The old church, said to have been known as the “Church of the Fairy Palace”, is situated near Monkstown Castle on the side of the Glen. It is thought to have been the last retreat of the Benedictine monks who established a monastery in Monkstown. It was subsequently appropriated and repaired by the Archdeacon family of Monkstown castle for use as a domestic chapel. Some say that there is an underground tunnel from the castle to the old church but, if there is, it is not to be seen today. John Archdeacon claimed to have built the church. This is not true, but he probably did renovate it.
The old church was small, measuring about 10 metres by 5 metres. Now only the gable ends and part of the side walls stand. It was built with sandstone from a quarry in Raffeen and bonded with lime mortar. The doorway, formerly arched, is near the west end of the south wall. The window near the east end of the south wall has a flat-headed light, while that in the centre of the east gable has an ogee-headed light (an arch formed by two S-shaped curves meeting at a point). By 1700, the church was described as having “the roof up but the timbers beginning to decay”.

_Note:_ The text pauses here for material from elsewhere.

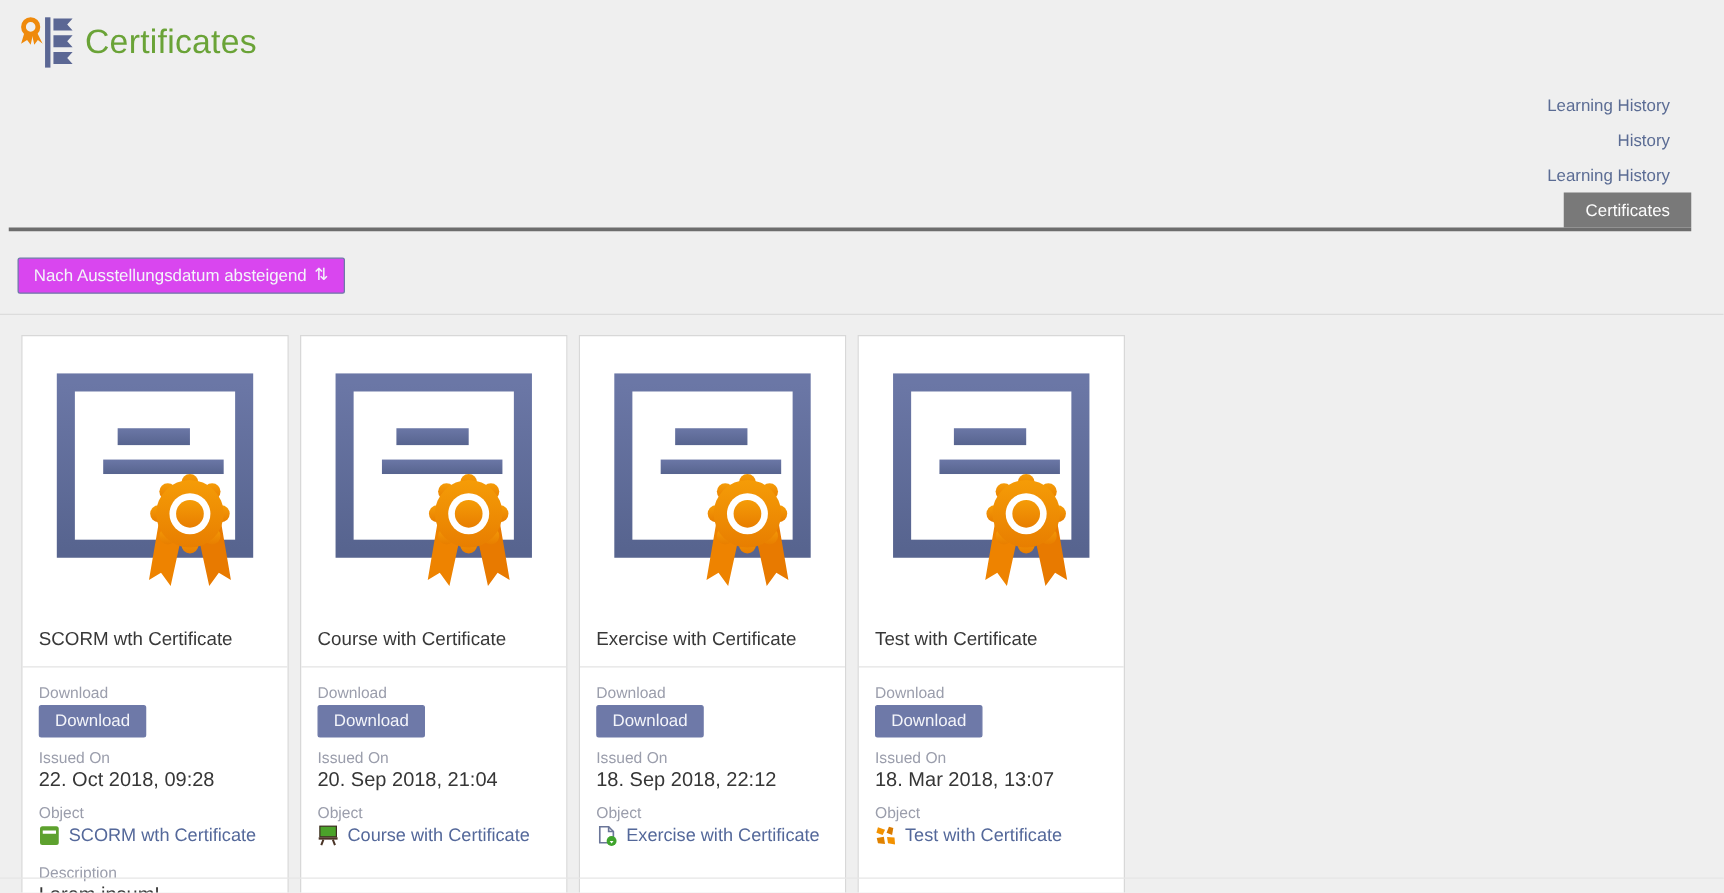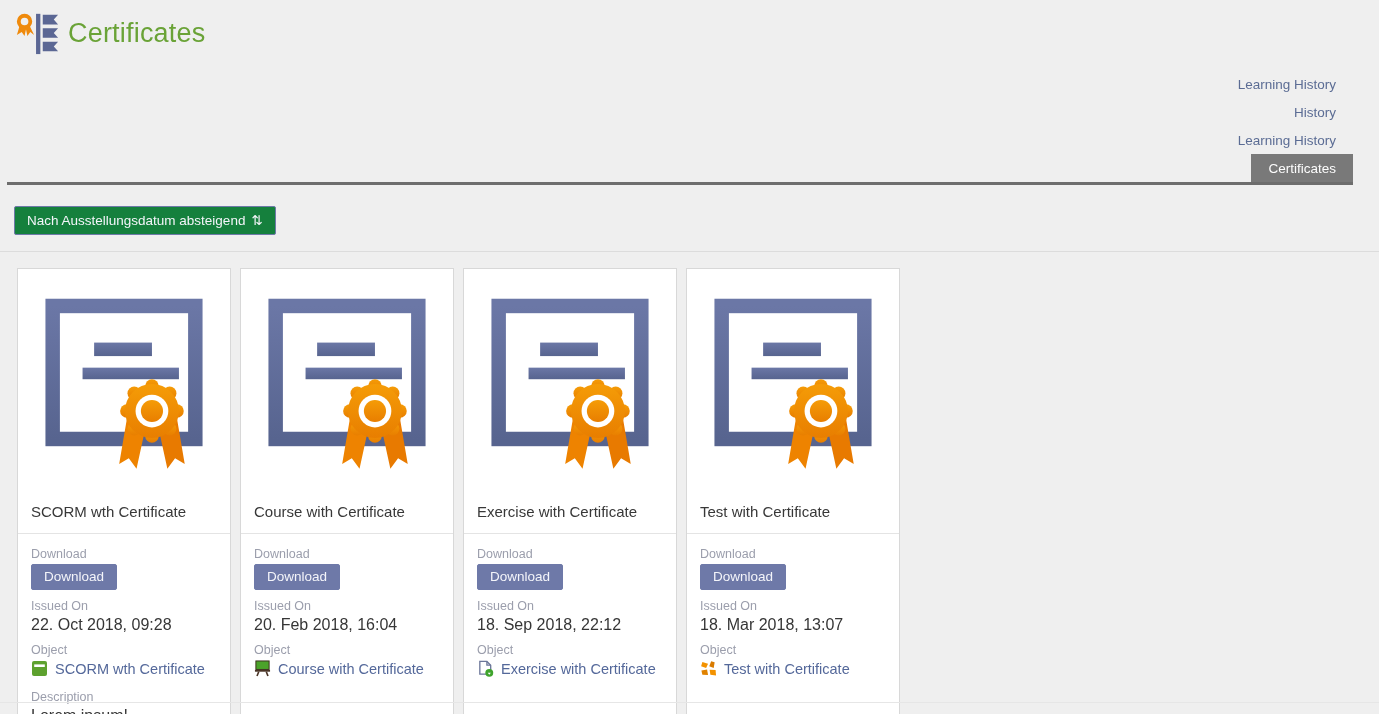"Nach Ausstellungsdatum absteigend" .btn-sort { background: #15803d -> #d946ef }
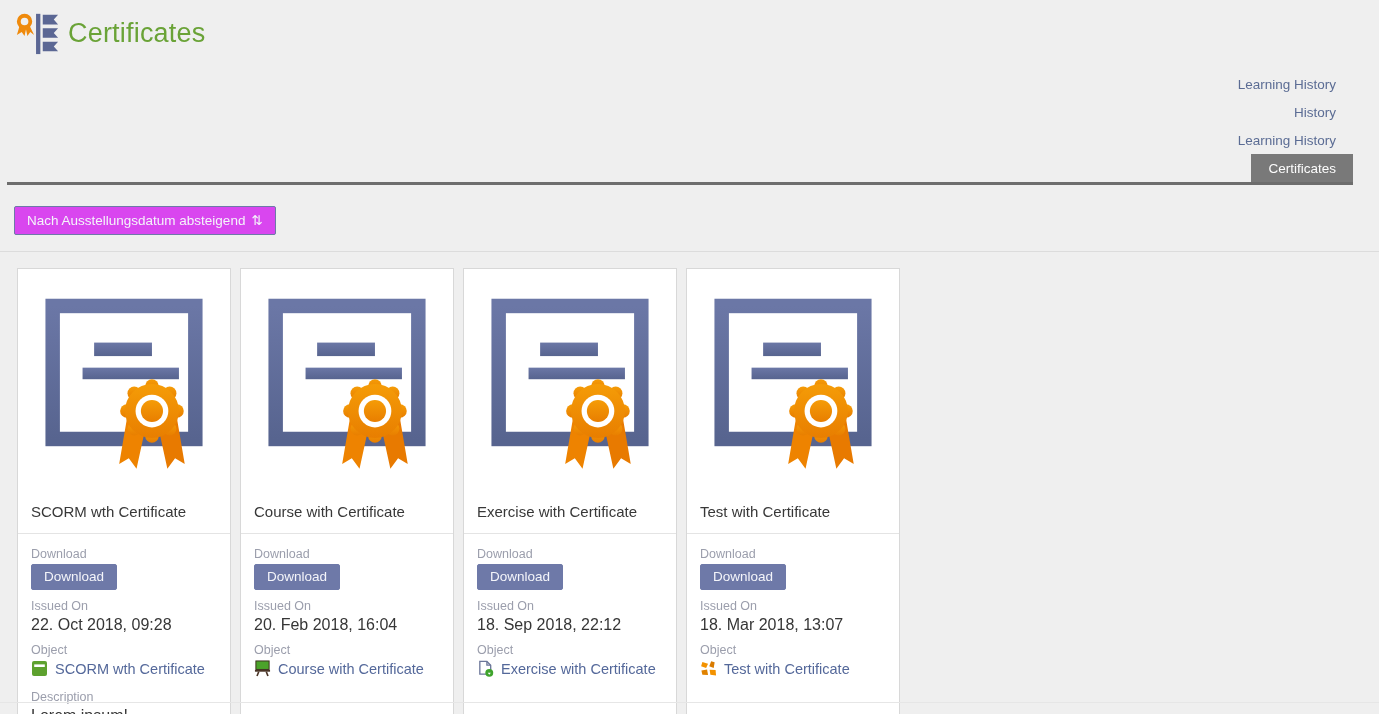"20. Feb 2018, 16:04" div.prop-value { text: Feb 2018, 16:04 -> Sep 2018, 21:04 }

There are graves inside and outside the old church, most of which date from the 18th century. The oldest grave in the church and occupying the place of honour on the gospel side of the altar is that of John Calanane, who died in 1710. It is said that there is another graveyard dating from the 12th century underneath that which is visible today.
John Archdeacon and his wife, Anastasia Archdeacon Gould, were buried in the old Monkstown graveyard just yards from their former home. Their altar tombs can be seen along the south wall of the church. Their son, William, and his wife Anastatia Skiddy are also buried there. The inscriptions on their tombs are in Latin.
While Sir John Newman lived at the castle, he had the graveyard closed as it was too small and quite stony. It is known that smugglers occupied the graveyard during the 18th and 19th century.